Personally I think it's the height of foolishness. Domain crossing is obviously expensive, as an engineer this makes no sense to me. As a musician I don't get it either, while there is a past-worship with musical instruments (Stradivarius & Steinway basically) musicians have _always_ embraced innovations and new ways of making music. Few people play a clarinet from the 1800's today - too weird, hard to play and doesn't sound good. Back to summing, you _can_ get the same effect in the digital domain (somebody mentioned a plugin), you just get physical knobs with analog, at the cost of complication and D/A-A/D losses.

Funny too, it shows how far we've come. Used to be, with the old converters, nobody would dream of doing this. There was a lot of 'digital hate' (deserved at the time). Now converters are so good nobody mentions that little fact in analog summing. But there's still a little digital hate, or maybe distaste, in the idea of needing to sum in analog. Which makes me wonder what the magic is with analog summing, if you're injecting so much digital conversion. I can't believe it wouldn't get wiped out with the conversion, which is never perfect. I'll take a R2R converter over analog summing any day. 

Yes I've got an opinion, if you like it that's fine with me.


----------



## WaveRider (Mar 21, 2019)

I find the contrast of opinions on this fascinating.

Not sure what to make of:
"never heard a difference, I think it was overkill. I sold them."
"The sound of a console is made up of many things, of which the summing element is possibly the least important."

To (this buyer's review on Sweetwater)
"This box just shines. It IS a console as far as my ears are concerned. Combine this unit with UAD Neve EQ's and a rack mount NEVE MBP and good luck finding someone who can tell that your track wasn't actually mixed on the console itself. Absolutely BREATHTAKING results! "

I'm sooooo confused.


----------



## dgburns (Mar 21, 2019)

I have a Neve 8816. I use it on occasion. Especially rock stuff.

It's good, but it's not a magic bullet. The Slate mix buss is not as good, but so much more convenient.


----------



## danbo (Mar 21, 2019)

WaveRider said:


> I find the contrast of opinions on this fascinating ... I'm sooooo confused.

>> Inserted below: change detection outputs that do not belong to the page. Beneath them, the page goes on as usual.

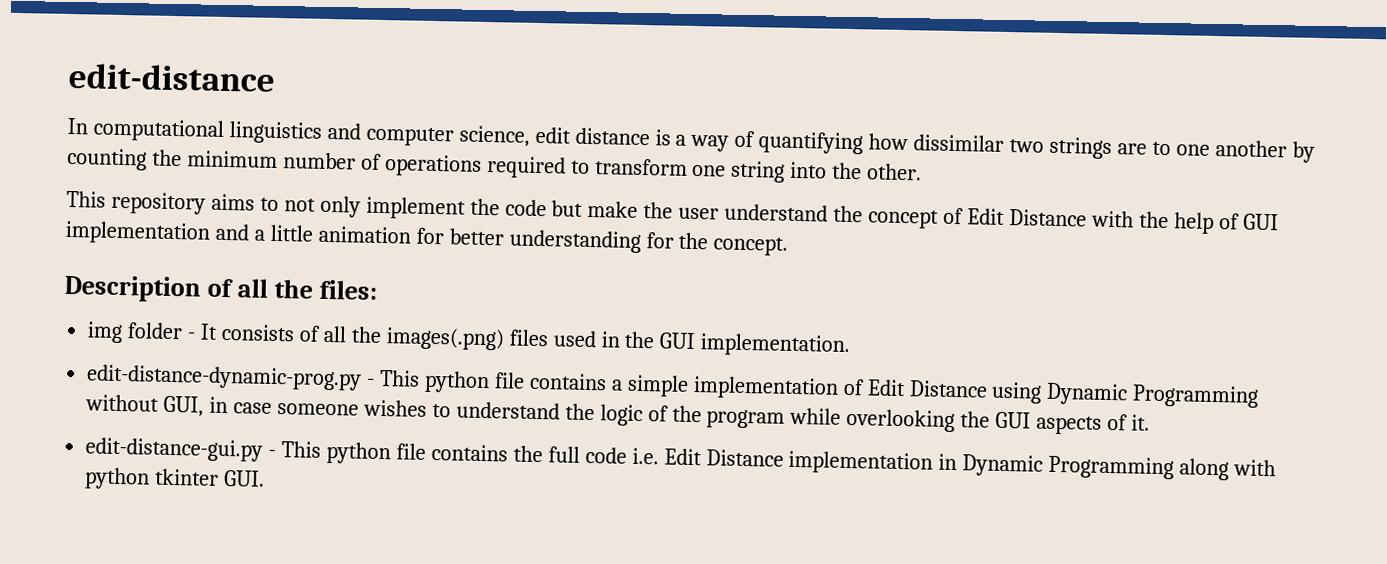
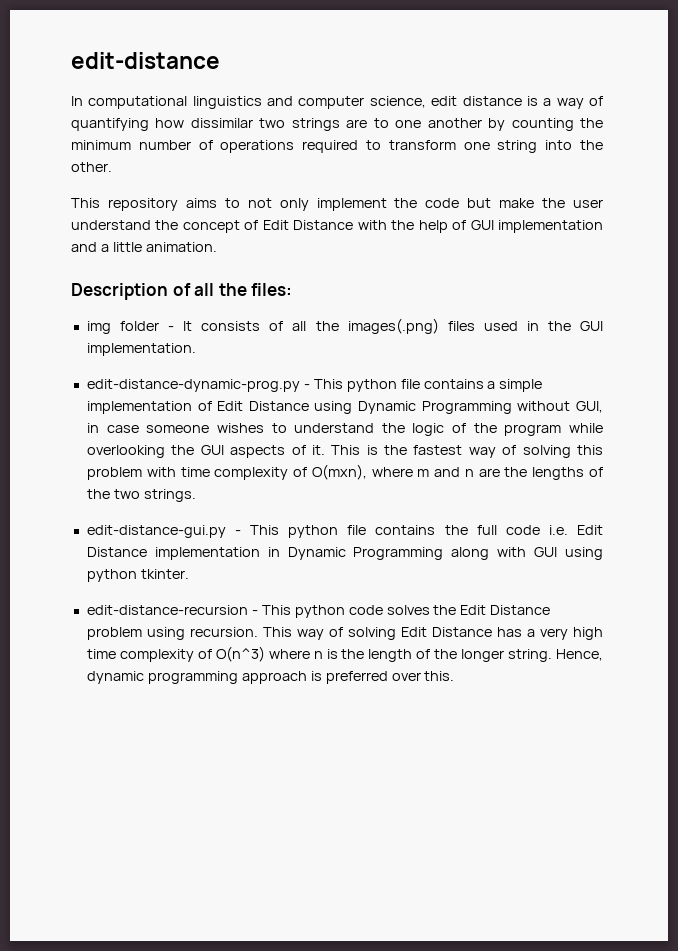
- This repository aims to not only implement the code but make the user understand the concept of Edit Distance with the help of GUI implementation and a little animation for better understanding for the concept.
+ This repository aims to not only implement the code but make the user understand the concept of Edit Distance with the help of GUI implementation and a little animation.
+ This is the fastest way of solving this problem with time complexity of O(mxn), where m and n are the lengths of the two strings.
- edit-distance-gui.py - This python file contains the full code i.e. Edit Distance implementation in Dynamic Programming along with python tkinter GUI.
+ edit-distance-gui.py - This python file contains the full code i.e. Edit Distance implementation in Dynamic Programming along with GUI using python tkinter.
+ edit-distance-recursion - This python code solves the Edit Distance problem using recursion. This way of solving Edit Distance has a very high time complexity of O(n^3) where n is the length of the longer string. Hence, dynamic programming approach is preferred over this.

 I used to be an audiophile - well still am I guess. I've been through all the stages of it and have a pretty level head - _I think_. Ultimately the ears are funny things, small differences - real or imagined, can give the aural appearance of large benefits. It's hard/impossible to be objective.

To some degree it reminds me of when I was an orchestral musician. Somebody asked me "why the tux, does it make any difference?" My answer being "Yes, because you feel good, and if you feel good you play good". The same thing applies here I think. The Neve mini console is a thing of beauty, no doubt if I had it my experience of my mixes would be better, and so my mixes objectively would be better at least because I'm making them better. Objectively I also recognize it would probably be a wash on it's own merits, or possibly worse. But if I feel good I'll make better mixes.

These days I try to stick with science which prompted my answer.


----------



## Nick Batzdorf (Mar 21, 2019)

The Dangerous D/A box a rep demoed in my room a few years ago was really good, but I'm pretty sure what I was hearing was its really good D/A converters.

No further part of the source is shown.